[Stored entries]
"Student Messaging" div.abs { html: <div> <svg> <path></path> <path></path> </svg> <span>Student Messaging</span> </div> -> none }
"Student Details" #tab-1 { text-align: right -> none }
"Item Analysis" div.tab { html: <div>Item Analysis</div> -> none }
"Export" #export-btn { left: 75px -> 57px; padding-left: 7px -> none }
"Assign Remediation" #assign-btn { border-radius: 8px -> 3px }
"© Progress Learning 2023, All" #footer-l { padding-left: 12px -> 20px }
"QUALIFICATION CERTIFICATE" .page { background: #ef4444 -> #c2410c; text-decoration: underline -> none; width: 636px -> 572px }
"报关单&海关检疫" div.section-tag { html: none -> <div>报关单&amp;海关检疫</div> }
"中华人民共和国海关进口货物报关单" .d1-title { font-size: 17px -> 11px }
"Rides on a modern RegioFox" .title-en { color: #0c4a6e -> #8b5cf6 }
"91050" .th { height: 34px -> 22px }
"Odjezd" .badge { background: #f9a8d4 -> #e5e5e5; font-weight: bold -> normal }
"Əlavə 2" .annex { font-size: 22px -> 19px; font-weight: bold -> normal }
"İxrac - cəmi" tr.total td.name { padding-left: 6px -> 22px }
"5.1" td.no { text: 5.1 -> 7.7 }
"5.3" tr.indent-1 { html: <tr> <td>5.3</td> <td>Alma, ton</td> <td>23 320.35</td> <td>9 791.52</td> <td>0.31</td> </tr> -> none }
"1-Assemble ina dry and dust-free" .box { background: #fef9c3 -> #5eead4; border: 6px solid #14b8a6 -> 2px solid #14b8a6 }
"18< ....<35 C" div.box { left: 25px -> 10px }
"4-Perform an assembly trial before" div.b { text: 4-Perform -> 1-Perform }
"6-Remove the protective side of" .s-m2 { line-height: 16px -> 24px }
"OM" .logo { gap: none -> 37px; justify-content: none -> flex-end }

▶ [TASK TO COMPLETE] Please return a copy of each line in the entries that has the string "height".

▶ [ANSWER TO THE EXERCISE]
"91050" .th { height: 34px -> 22px }
"6-Remove the protective side of" .s-m2 { line-height: 16px -> 24px }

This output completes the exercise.